Entahlah, satu rahasia yang ia simpan akan berakhir seperti apa.

"Jangan bengong. Tuh banyak yang antri minta foto," ujar Fitri- kasir yang bekerja di Cafe baru milik Tian.

"Nggak ah Mbak, malu. Tolong bilangin saya udah mau pulang, ya, please!" pinta Zarka sembari memasukkan gitar ke dalam wadahnya.

"Ngapain sih malu segala. Kalau Mbak ayo-ayo aja, jadi kayak artis beneran," sahut Fitri diakhiri kekehan.

"Aku bukan artis. Bilangin nanti aja kalau mau foto sama Kak Tian."
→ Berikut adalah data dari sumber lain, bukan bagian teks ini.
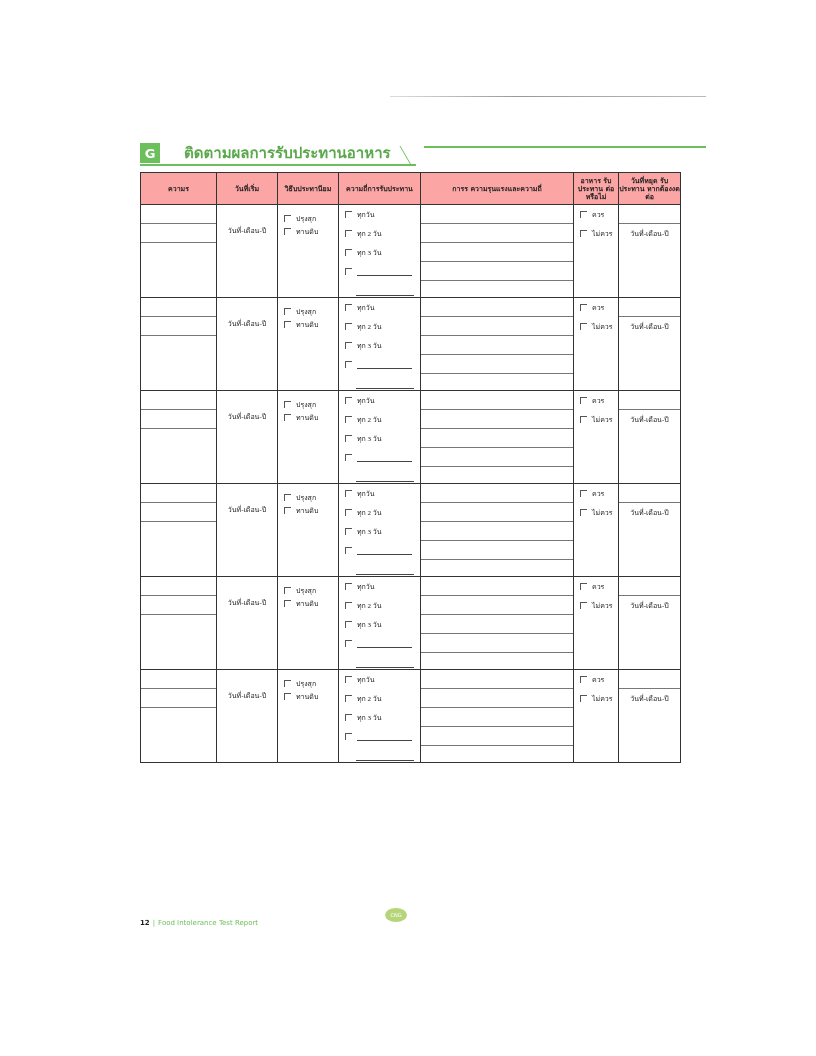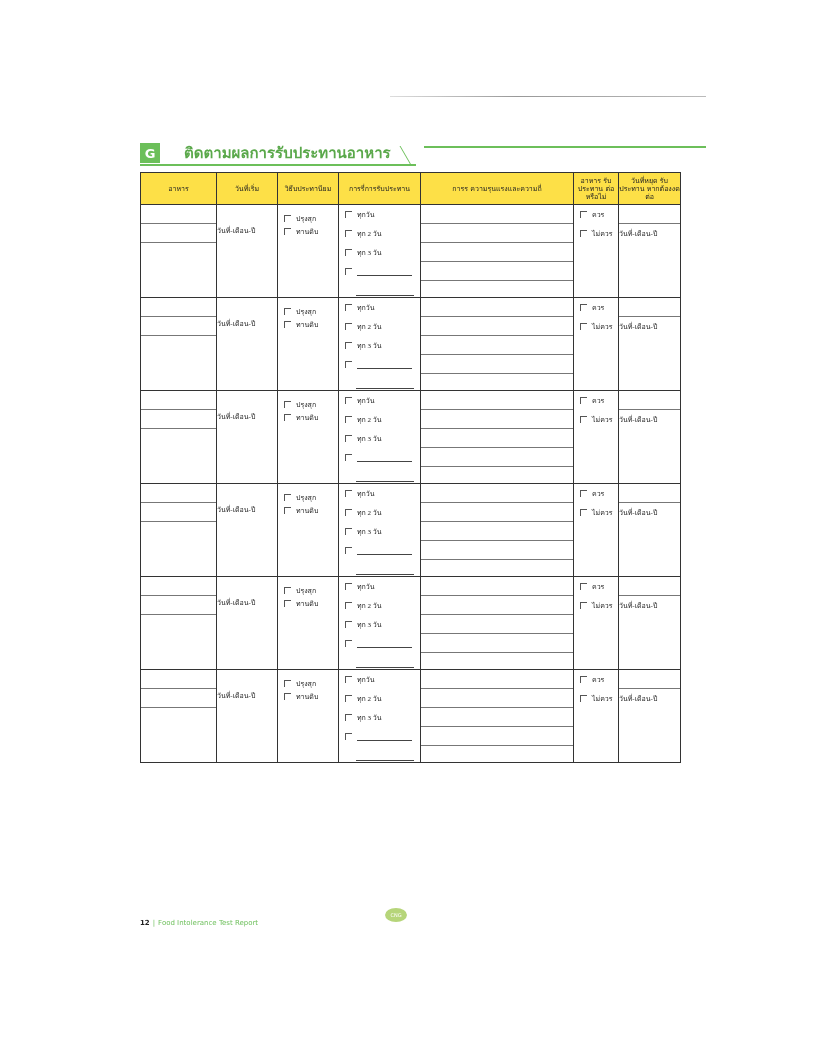--- a/index.html
+++ b/index.html
@@ -12,7 +12,7 @@
   .greenslope{position:absolute;left:405px;top:146px;width:20px;height:19px;border-left:1.5px solid #6cbf5a;transform:skewX(30deg);}
   .greenline2{position:absolute;left:424px;top:146px;width:282px;height:1.5px;background:#6cbf5a;}
   table{position:absolute;left:140px;top:172px;border-collapse:collapse;table-layout:fixed;width:540px;}
-  th{background:#fde047;border:1.2px solid #333;font-size:7px;font-weight:normal;height:31px;padding:0;line-height:8px;}
+  th{background:#fca5a5;border:1.2px solid #333;font-size:7px;font-weight:bold;height:31px;padding:0;line-height:8px;}
   td.grp{border:1.2px solid #333;vertical-align:top;padding:0;height:92px;font-size:7px;position:relative;font-family:Liberation Serif, serif;}
   .sub{border-bottom:1px solid #777;height:18px;}
   .date{font-size:7px;margin-top:20px;}

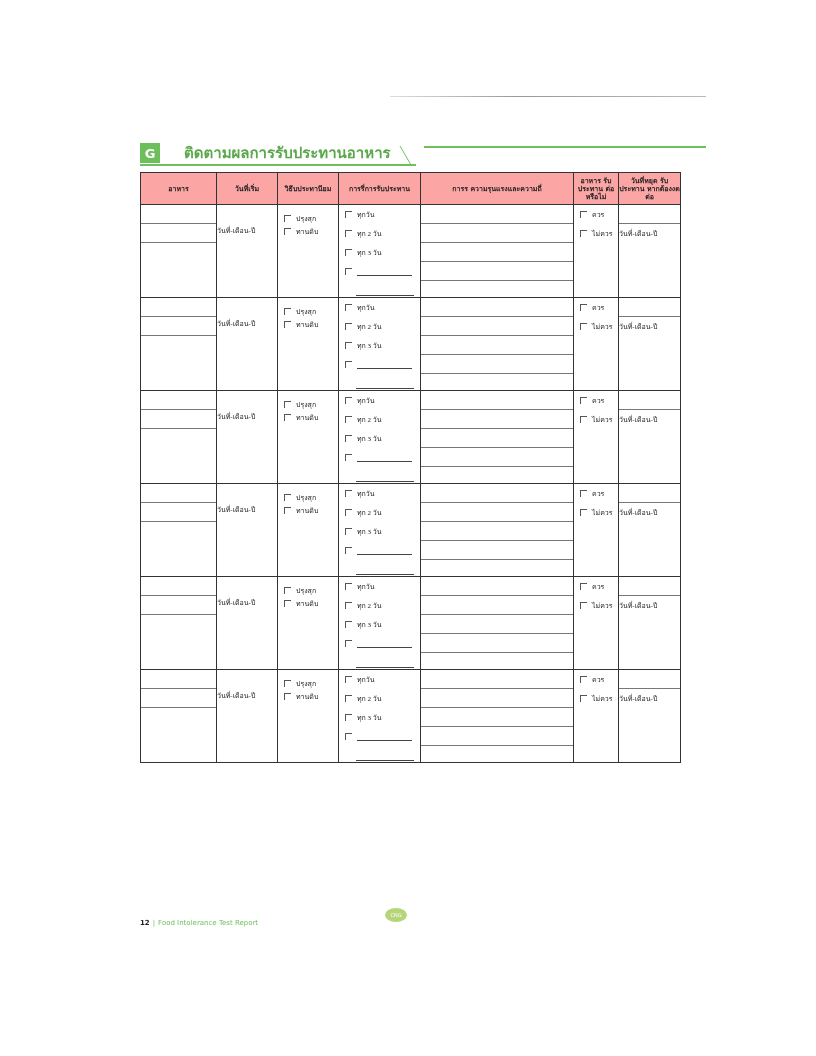--- a/index.html
+++ b/index.html
@@ -51,7 +51,7 @@
       </colgroup>
     <thead>
         <tr id="hdr">
-          <th>อาหาร</th>
+          <th>ความร</th>
           <th>วันที่เริ่ม</th>
           <th>วิธีบประทานียม</th>
           <th>การรี่การรับประทาน</th>

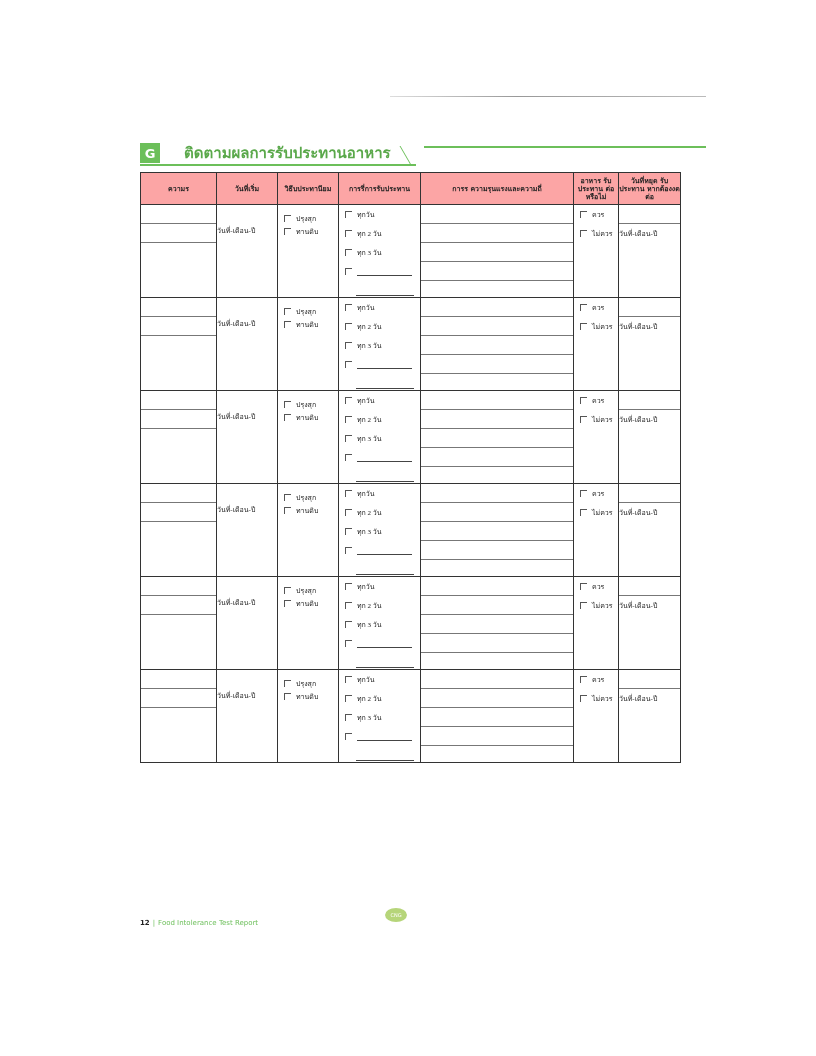--- a/index.html
+++ b/index.html
@@ -54,7 +54,7 @@
           <th>ความร</th>
           <th>วันที่เริ่ม</th>
           <th>วิธีบประทานียม</th>
-          <th>การรี่การรับประทาน</th>
+          <th>ความถี่การรับประทาน</th>
           <th>การร ความรุนแรงและความถี่</th>
           <th>อาหาร รับประทาน ต่อหรือไม่</th>
           <th>วันที่หยุด รับประทาน หากต้องงดต่อ</th>

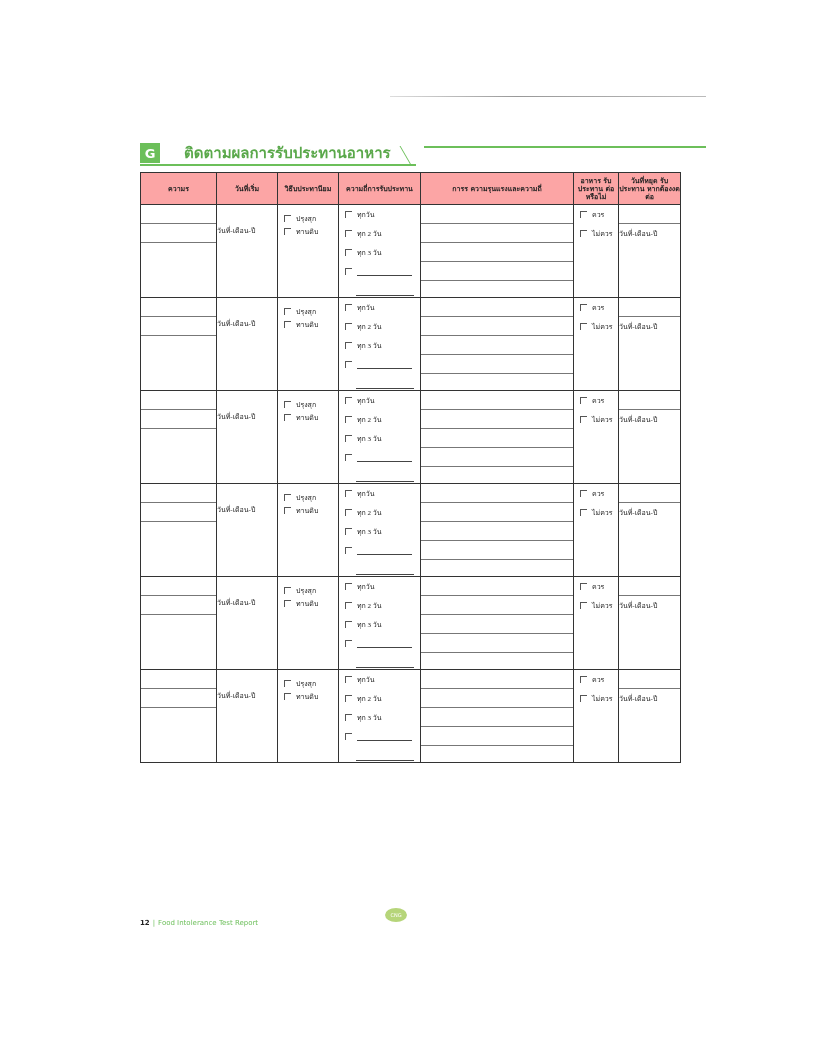--- a/index.html
+++ b/index.html
@@ -15,7 +15,7 @@
   th{background:#fca5a5;border:1.2px solid #333;font-size:7px;font-weight:bold;height:31px;padding:0;line-height:8px;}
   td.grp{border:1.2px solid #333;vertical-align:top;padding:0;height:92px;font-size:7px;position:relative;font-family:Liberation Serif, serif;}
   .sub{border-bottom:1px solid #777;height:18px;}
-  .date{font-size:7px;margin-top:20px;}
+  .date{font-size:7px;text-align:center;margin-top:20px;}
   .cb{display:flex;align-items:center;height:19px;padding-left:6px;font-size:7px;}
   .box{width:6px;height:6px;border-left:1px solid #555;border-top:1px solid #555;margin-right:5px;}
   .blank{display:inline-block;width:55px;border-bottom:1px solid #444;height:8px;}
"Kamu mah nggak asyik. Kalau sama pelanggan tuh harus bisa turutin apa yang mereka minta, biar ketagihan kesini lagi. Kalau penyanyinya aja cuek kayak kamu, Mbak takut nggak ada yang bakal kesini lagi."

"Nggak mungkin. Ini Cafe ramai juga tahu kalau pemiliknya artis."

"Udah ya Mbak, aku pulang lewat belakang aja," sambung Zarka yang kemudian berlari kecil melewati beberapa orang yang masih meminta untuk foto bersama.

Belum sempat Zarka menyalakan mesin motor, tepukan dibahu mengalihkan atensinya. "Kak Tian?" Tian mengangguk sembari menurunkan masker yang ia kenakan.

"Mau pulang?"

"Iya Kak. Batas kerjanya sampai jam sembilan kan?" tanya Zarka memastikan. Takut jika sekarang bukan waktunya ia pulang.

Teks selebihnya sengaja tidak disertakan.